Violaine Boutet de Monvel

Art writer & translator | Lecturer & PhD candidate

Robin Meier & Ali Momeni

The Tragedy of the Commons consists of a live experiment in the form of an installation, in which thousands of Atta ants – commonly known as leafcutter ants – create a choreography while reacting to certain flavours and smells expertly selected by Robin Meier and Ali Momeni with the help of the Laboratory of Comparative and Experimental Ethology of Paris 13 University. The installation is structured via three circular boards, all connected to one another, if not directly, through video surveillance and sound. The first of these, at the show’s entrance, is occupied by the ant colony and is physically linked to a second and central board through a long transparent tube; the insects move back and forth through this, accessing goods and bringing them to their nest. In this instance, the goods (or ‘commons’) are a mix of privet and rose leaves and petals, discharged daily onto the central ‘platter’. Contact microphones and cameras, set up on its entire surface, amplify the sound of the ants’ stridulation and offer live playback of their gleaning on a couple of monitors, installed – for closer observation – on the third and last board at the back of the room.

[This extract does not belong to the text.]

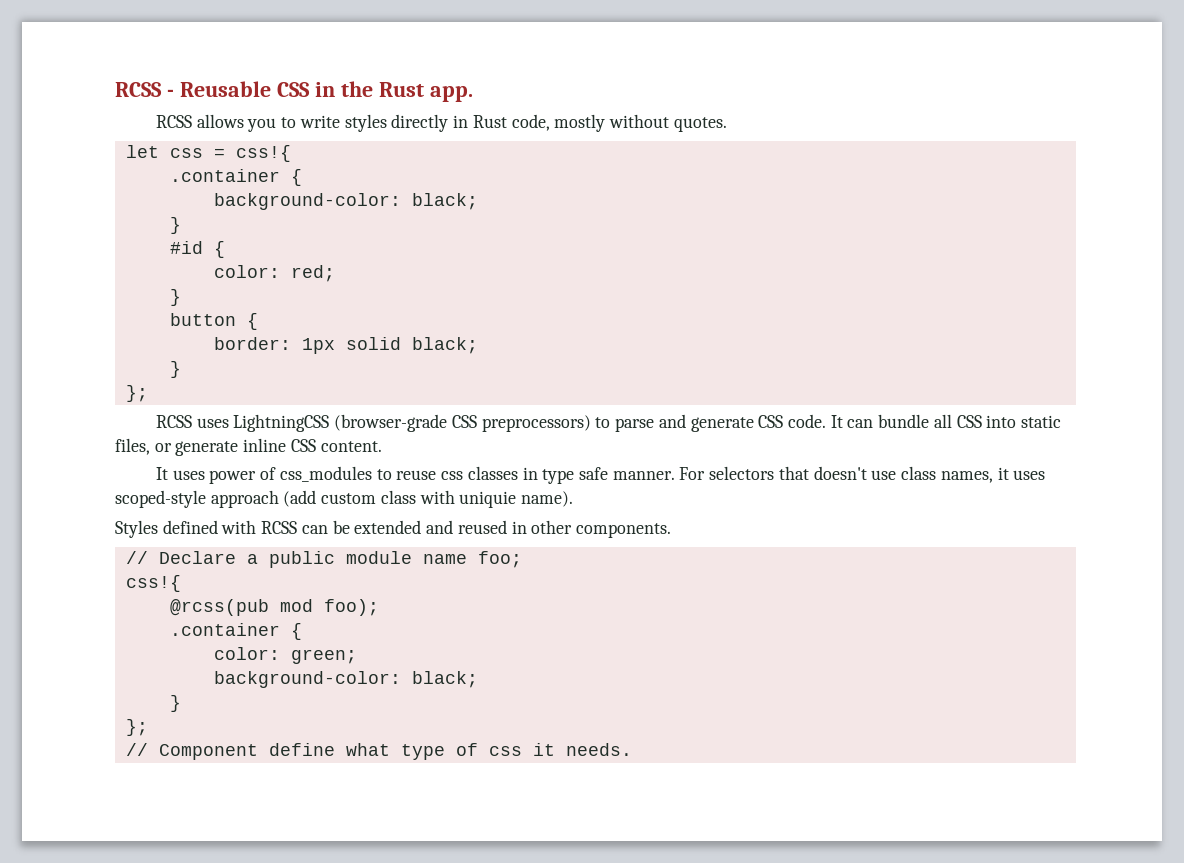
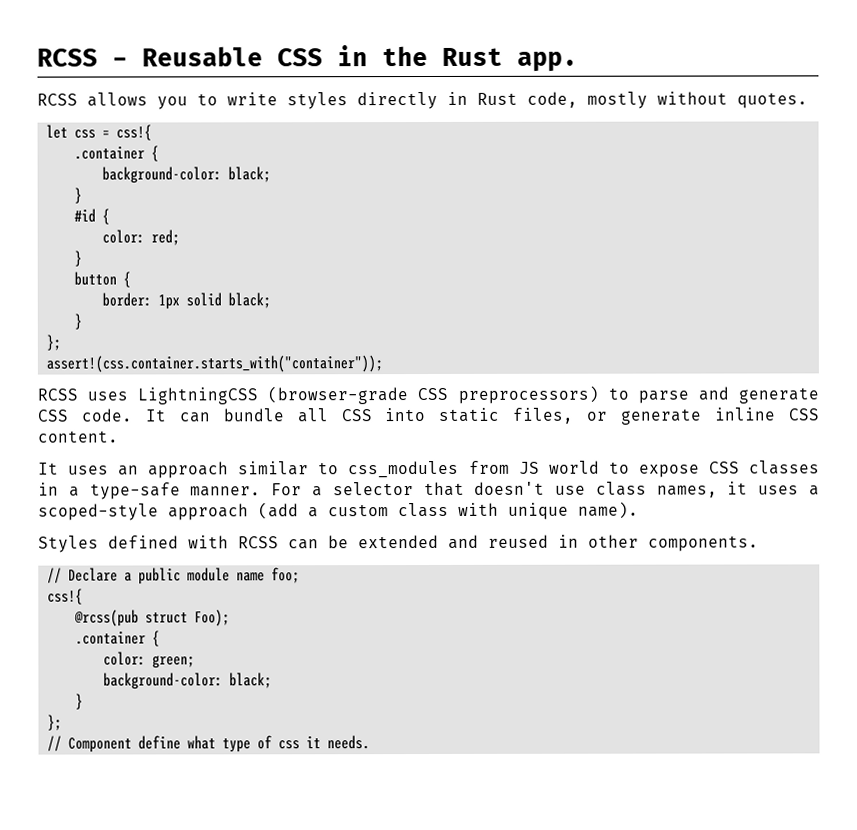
+ assert!(css.container.starts_with("container"));
- It uses power of css_modules to reuse css classes in type safe manner. For selectors that doesn't use class names, it uses scoped-style approach (add custom class with uniquie name).
+ It uses an approach similar to css_modules from JS world to expose CSS classes in a type-safe manner. For a selector that doesn't use class names, it uses a scoped-style approach (add a custom class with unique name).
- @rcss(pub mod foo);
+ @rcss(pub struct Foo);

In other words, Meier (b. 1980) and Momeni (b. 1975) have created a metaphoric ‘food stock market’ for the ants, since every smell or flavour available becomes merchandise capable of affecting their collective behaviour. Accordingly the two artists, who share a background in electronic and experimental music, here manage to make audible and visible a mechanism of social manipulation. On the sonic level, the amplified sound within the installation space corresponds to the ants’ more or less sustained activity – which is particularly effective, grating and loud when, for example, rose petals and leaves are ‘served’ on the central ‘platter’; for, logically enough, the more the ants are fond of a certain flavour, the more greedily they cut that certain plant within their mandibles and, accordingly, the more noise they make. On the visual level, when the central board is overflooded with goods – hence when the insects’ gleaning is drastically intensified – quite stunning traffic jams occur in the tube that the ants use to bring back food to the colony.

The transition from the purely biological and ethological experiment to the social and political critical discourse is cleverly or thoughtfully supported by a few hints on paper: namely an atlas and an exchange rate (or currency) book that have been installed with the ‘commons’ on the central board and sprayed all over with natural scents such as orange blossom water. Inevitably the attractive smell of these two manuals leads the voracious ants to tear their pages to pieces. In this installation that evolves with a living colony, then, the symbolic mechanism of the capitalist market – which functions via the creation of demands that largely exceed the vital and primary needs of the population – manifests itself within an aesthetics of saturation, and therein appears the actual ‘tragedy of the commons’.